Abstract

Abstract Human adenylosuccinate synthetase (IMP:aspartate ligase (GDP) EC 6.3.4.4) has been purified 110-fold from placenta. The partially purified preparation was stable and free of nucleotidase activity, permitting study of substrate kinetics and regulatory properties. The Michaelis constants for the substrates, IMP, GTP, and aspartate were 37 µm, 31 µm, and 0.95 mm, respectively. Based on studies of initial velocity and product or end product inhibition, the enzyme kinetic mechanism was compatible with a sequential rapid equilibrium fully random mechanism.
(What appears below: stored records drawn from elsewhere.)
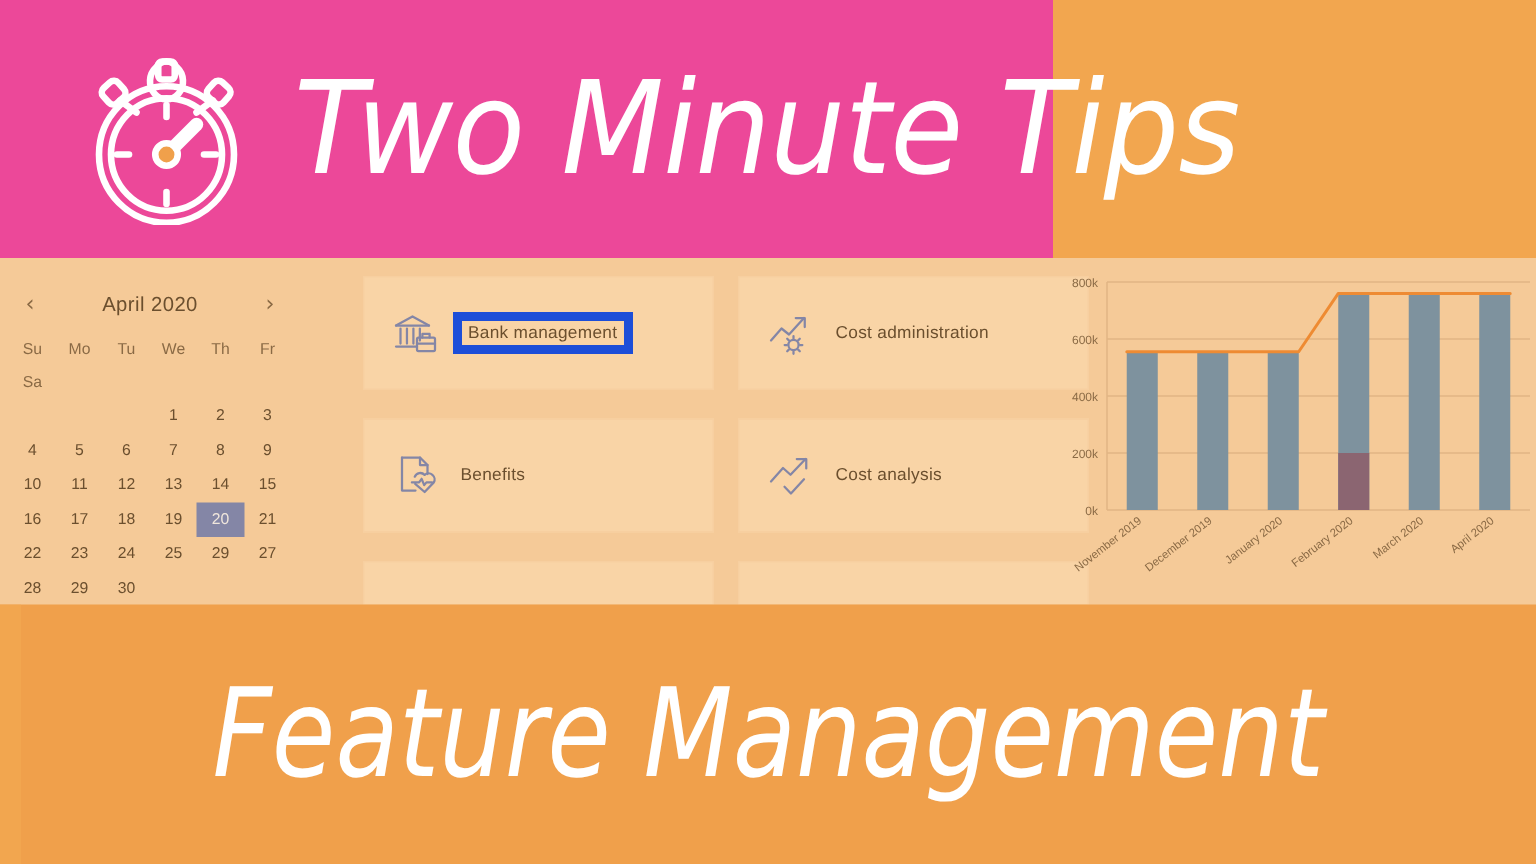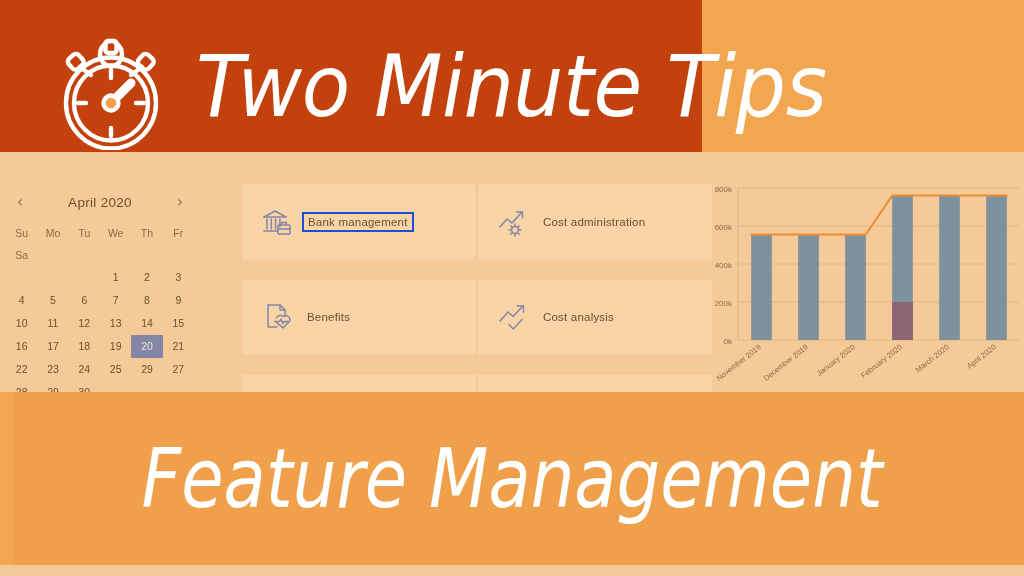"Two Minute Tips" .banner-top { background: #c2410c -> #ec4899; height: 152px -> 172px }
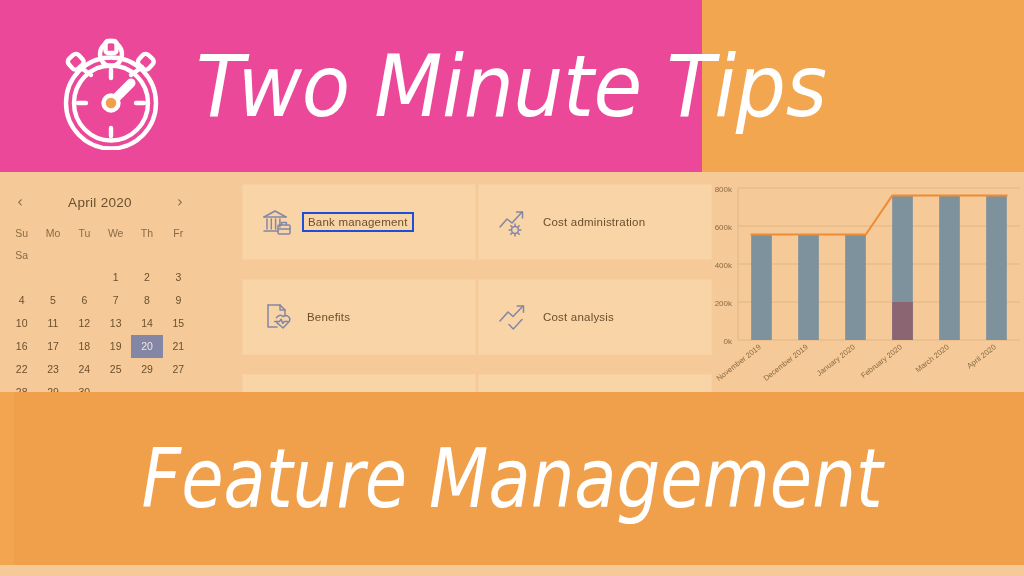"Bank management" .tile-label.focused { border: 2px solid #1d4ed8 -> 6px solid #1d4ed8 }
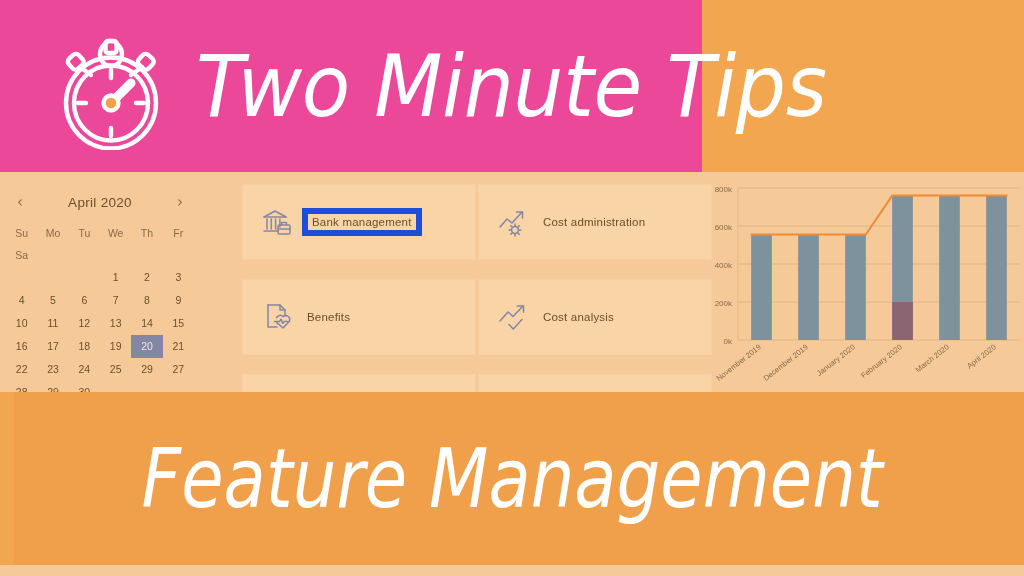"Cost administration" .tile-col.c2 { left: 478px -> 492px }
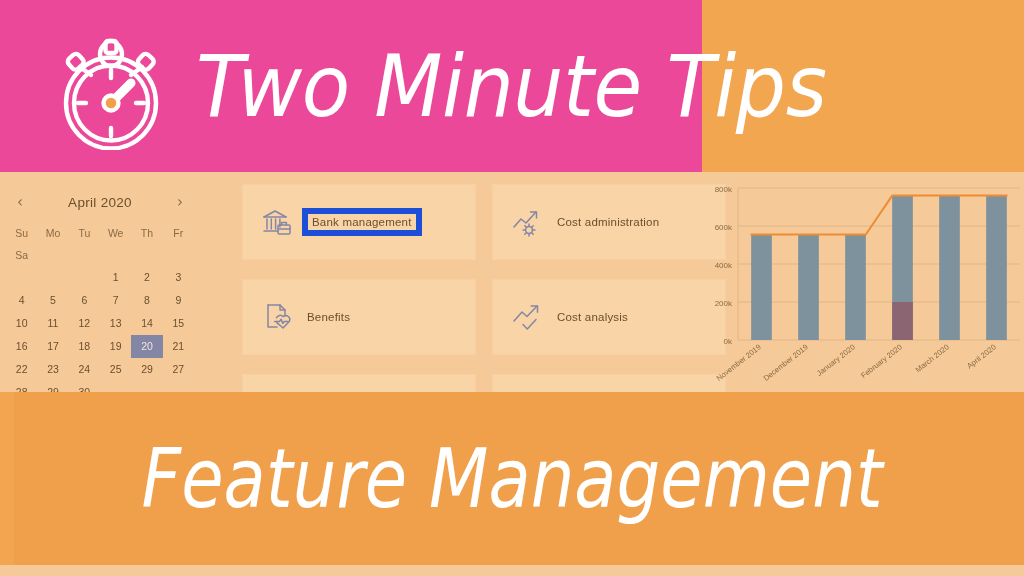"Feature Management" .banner-bottom { top: 392px -> 403px }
Human adenylosuccinate synthetase was inhibited by a variety of purine nucleotides; the corresponding nucleosides and bases were ineffective. Inhibitory effectiveness decreased with the series mono g di g triphosphates. The mechanism of inhibition by specific purine nucleotides revealed that adenylosuccinate, AMP, and XMP were competitive inhibitors with respect to IMP with Ki values of 57 µm, 170 µm, and 140 µm, respectively. GMP and GDP were competitive with respect to GTP with Ki values of 10 µm and 45 µm, respectively. These findings suggest that human adenylosuccinate synthetase activity, despite its importance in a branched pathway, is not regulated by a highly specific molecular control mechanism.